Still, the inanely irrational narrative is easy enough to follow; indeed, the third-rate DVD release we watched was dubbed only in German and had no subtitles in any language, not even for the long explanatory Italian text that scrolls interminably on the screen before the movie actually begins, but we nevertheless were able to follow the narrative.* (Here we should probably admit that unlike most Americans living in Berlin, we speak and understand German. But we assume the movie would be equally comprehensible in its English dub.)
*
What one cannot read onscreen, one can read online: "In 20,000 B.C., on the continent of Atlantis, now lost beneath the waters of the ocean, there lived a people who had developed an amazingly advanced civilization and who ruled all other people on earth... Obro, a man born in the east dared to probe the mystery of the City of Death. His gigantic strength and courage were pitted against Yotar, the evil King, in a struggle to the finish.... When the scientists of Metropolis attempted to penetrate the secret of death, nature rebelled, causing universal destruction... Love alone triumphed... And remained the sole source of life."

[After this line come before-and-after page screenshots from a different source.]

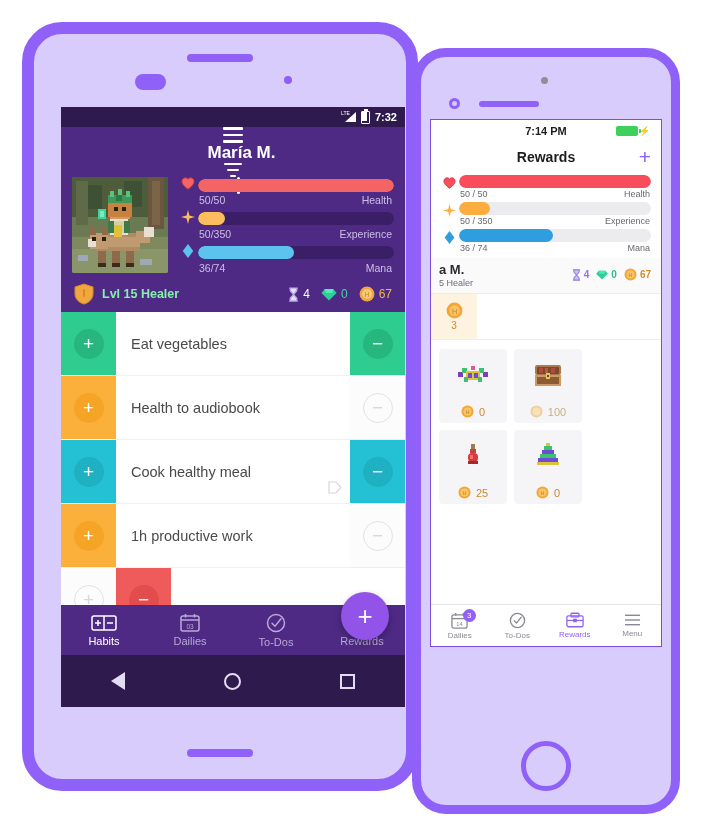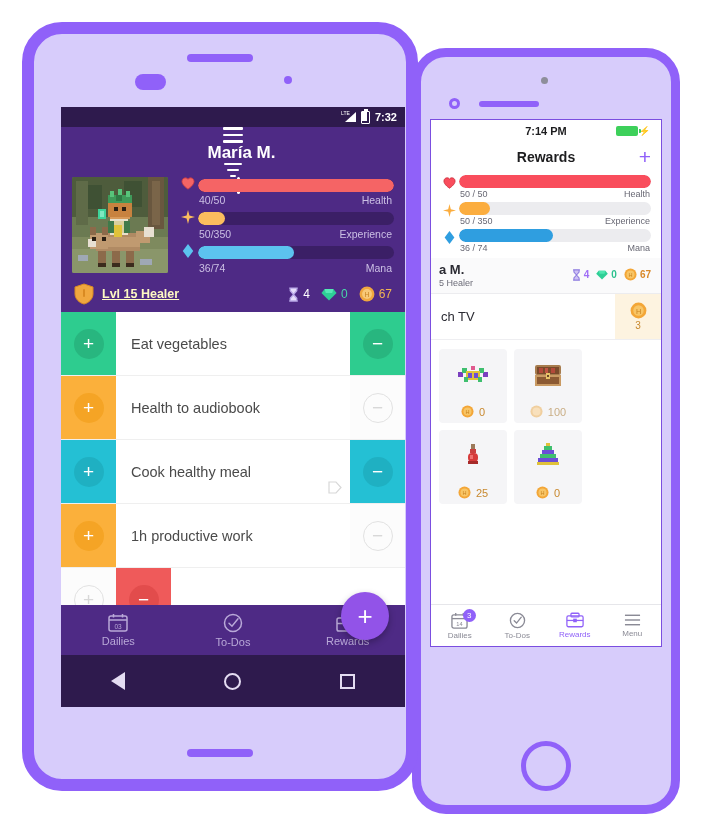--- a/index.html
+++ b/index.html
@@ -681,7 +681,7 @@
               </div>
             </div>
             <div class="an-barlabels">
-              <span>40/50</span>
+              <span>50/50</span>
               <span>Health</span>
             </div>
           </div>

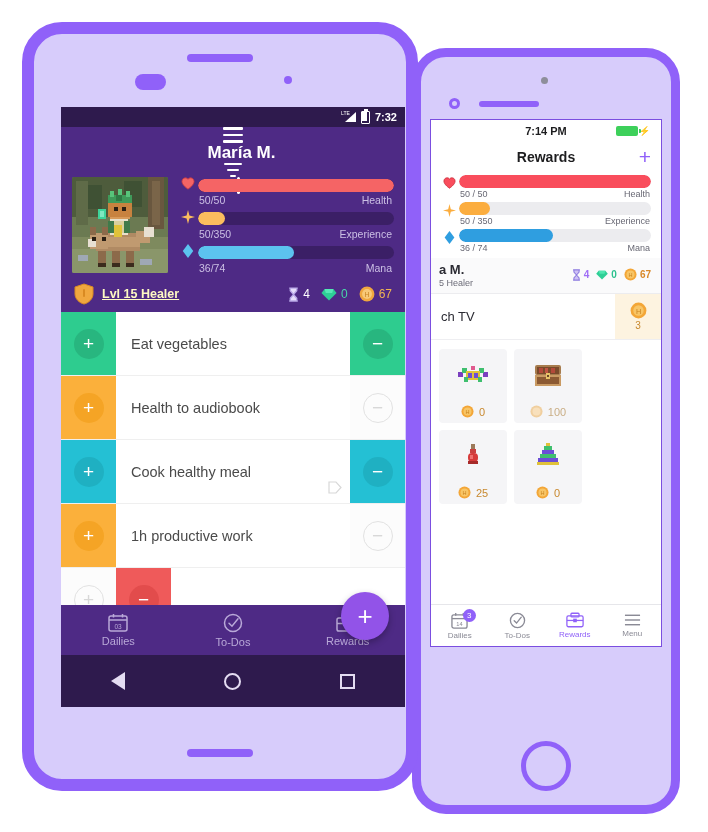--- a/index.html
+++ b/index.html
@@ -260,7 +260,7 @@
     padding: 5px 13px 7px 13px; background: #4e2a85;
   }
   .an-lvl { display: flex; align-items: center; gap: 8px; }
-  .an-lvltext { font-size: 12.5px; color: #fef9c3; font-weight: bold; text-decoration: underline; }
+  .an-lvltext { font-size: 12.5px; color: #86efac; font-weight: bold; }
   .an-statgroup { display: flex; align-items: center; gap: 11px; font-size: 12px; }
   .an-statgroup .s { display: flex; align-items: center; gap: 4px; }
   .an-statgroup .sv { color: #fff; }

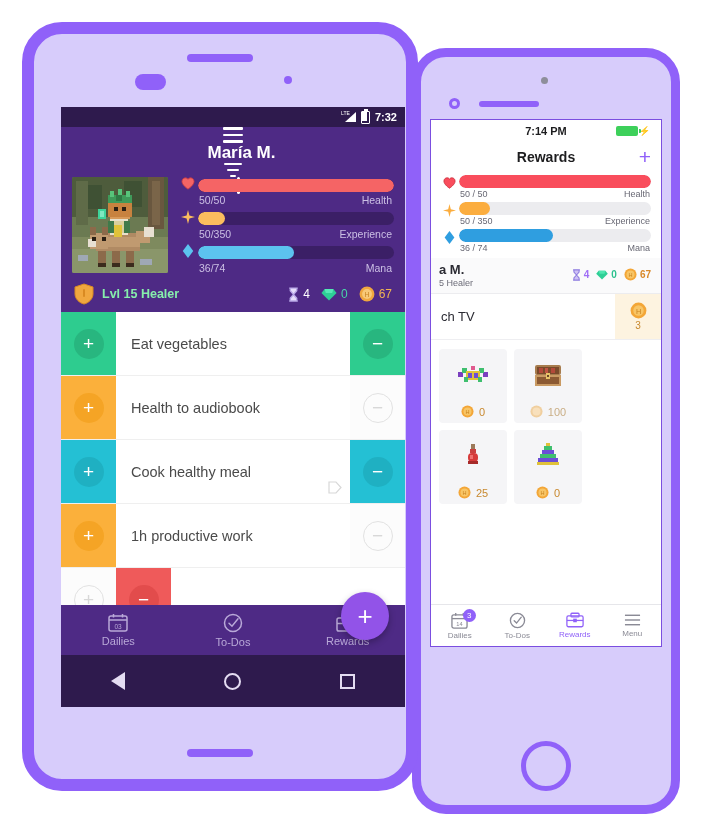--- a/index.html
+++ b/index.html
@@ -432,7 +432,6 @@
       </div>
 
       <div class="ios-rewardrow">
-        <div class="rname">ch TV</div>
         <div class="rcost">
           <svg width="17" height="17" viewBox="0 0 14 14">
               <circle cx="7" cy="7" r="6.5" fill="#f3a637"></circle>

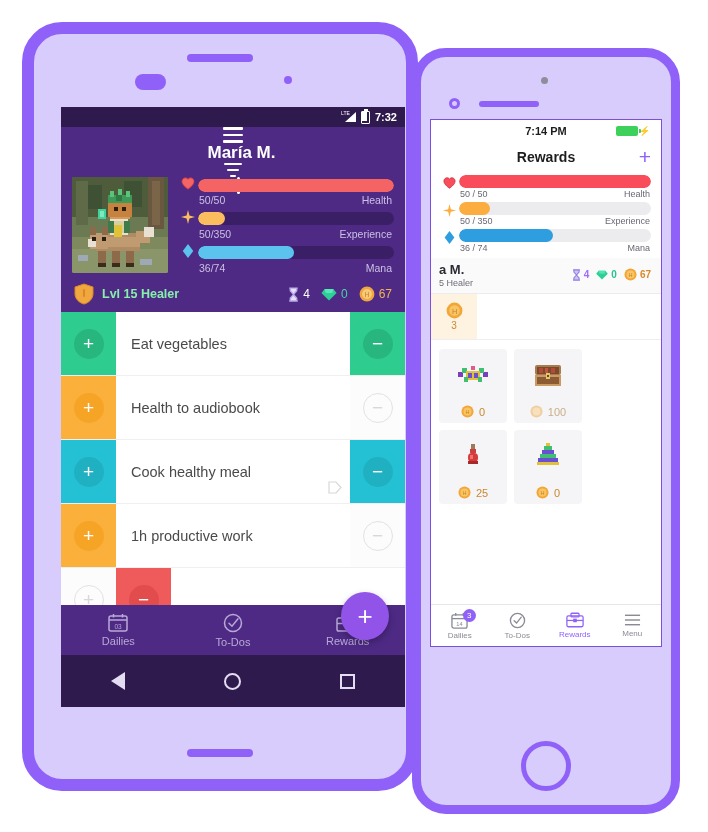--- a/index.html
+++ b/index.html
@@ -813,6 +813,16 @@
       </div>
 
       <div class="an-bottomnav">
+        <div class="an-tab active">
+          <svg width="26" height="18" viewBox="0 0 26 18">
+              <rect x="1" y="2" width="24" height="14" rx="2" fill="none" stroke="#ffffff" stroke-width="1.5"></rect>
+              <line x1="13" y1="2" x2="13" y2="16" stroke="#ffffff" stroke-width="1.5"></line>
+              <line x1="4" y1="9" x2="10" y2="9" stroke="#fff" stroke-width="1.5"></line>
+              <line x1="7" y1="6" x2="7" y2="12" stroke="#fff" stroke-width="1.5"></line>
+              <line x1="16" y1="9" x2="22" y2="9" stroke="#fff" stroke-width="1.5"></line>
+            </svg>
+          <span class="lbl">Habits</span>
+        </div>
         <div class="an-tab">
           <svg width="20" height="19" viewBox="0 0 20 19">
               <rect x="1" y="3" width="18" height="15" rx="2" fill="none" stroke="#b9a9d8" stroke-width="1.5"></rect>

And what a narrative it is, indeed. And as it starts, Metropolis cum Atlantis is still dry land. The movie opens with a long line of men seen marching along the edge of a barren landscape, and as soon as they get close enough to be identifiable, the elderly leader (Mario Meniconi) collapses and dies — prior to his last breath, however, he manages to give a lengthy explanatory speech that more or less repeats everything told in the Italian scroll before conceding his leadership to his "son", Obro (Mitchell), and bidding him to continue to Metropolis to change the city's evil ways. To pad a few minutes of time, the unity of the group is lost and half turn around while Obro and a few stragglers continue onwards — only to be reduced to skeletons by the deadly magnetic cloud the city of Metropolis uses to do away with unwanted trespassers.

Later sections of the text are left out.